### What the task requires
Within the records below, find each line with the word "label" and copy it out.

### Excerpted records
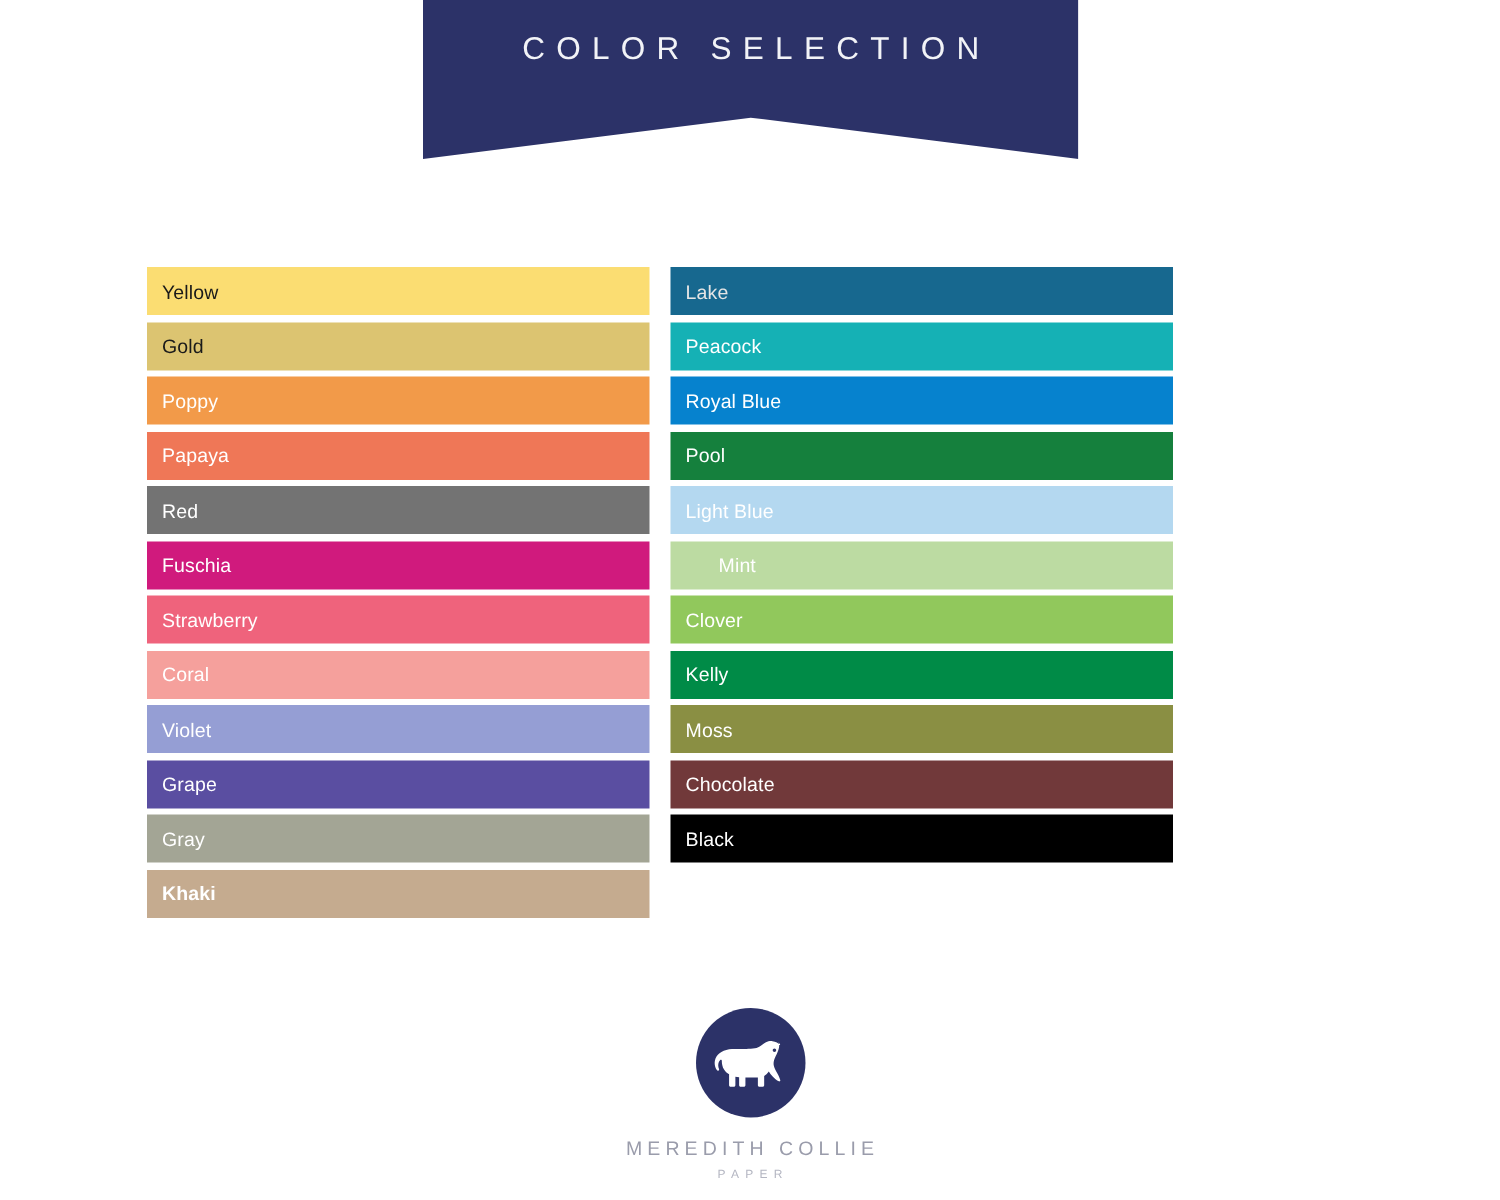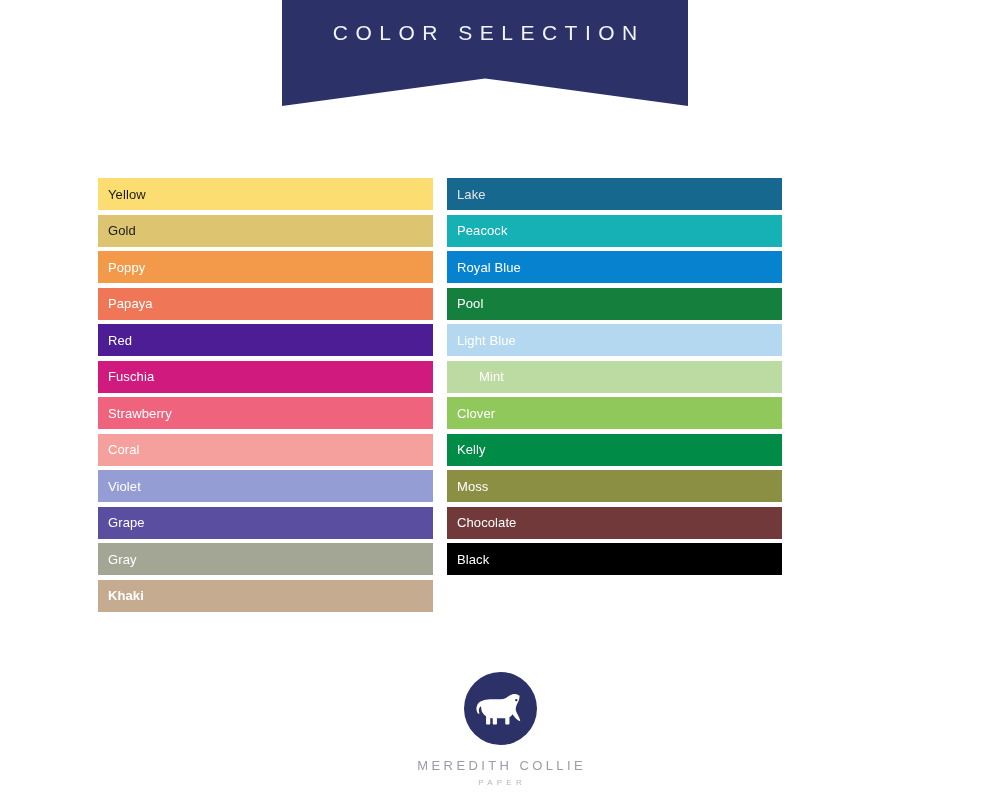--- a/index.html
+++ b/index.html
@@ -13,21 +13,21 @@
     font-family: "Liberation Sans", sans-serif;
     overflow: hidden;
     position: relative;
   }
 
   
   .banner-wrap {
     position: absolute;
     left: 282px;
     top: 0px;
-    width: 406px;
+    width: 437px;
     height: 106px;
   }
   .banner-shape {
     position: absolute;
     inset: 0;
     background: #2c3268;
     -webkit-clip-path: polygon(0% 0%, 100% 0%, 100% 100%, 50% 74%, 0% 100%);
     clip-path: polygon(0% 0%, 100% 0%, 100% 100%, 50% 74%, 0% 100%);
   }
   .banner-title {
@@ -124,21 +124,21 @@
       </div>
       <div class="swatch" style="background: rgb(220, 196, 113); color: rgb(26, 26, 26);">
         <span class="swatch-label">Gold</span>
       </div>
       <div class="swatch" style="background: rgb(242, 154, 73); color: rgb(255, 255, 255);">
         <span class="swatch-label">Poppy</span>
       </div>
       <div class="swatch" style="background: rgb(239, 119, 87); color: rgb(255, 255, 255);">
         <span class="swatch-label">Papaya</span>
       </div>
-      <div class="swatch" style="background: #4c1d95; color: rgb(255, 255, 255);">
+      <div class="swatch" style="background: #737373; color: rgb(255, 255, 255);">
         <span class="swatch-label">Red</span>
       </div>
       <div class="swatch" style="background: rgb(208, 26, 125); color: rgb(255, 255, 255);">
         <span class="swatch-label">Fuschia</span>
       </div>
       <div class="swatch" style="background: rgb(239, 99, 124); color: rgb(255, 255, 255);">
         <span class="swatch-label">Strawberry</span>
       </div>
       <div class="swatch" style="background: rgb(245, 160, 156); color: rgb(255, 255, 255);">
         <span class="swatch-label">Coral</span>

### Written solution
         <span class="swatch-label">Gold</span>
         <span class="swatch-label">Poppy</span>
         <span class="swatch-label">Papaya</span>
         <span class="swatch-label">Red</span>
         <span class="swatch-label">Fuschia</span>
         <span class="swatch-label">Strawberry</span>
         <span class="swatch-label">Coral</span>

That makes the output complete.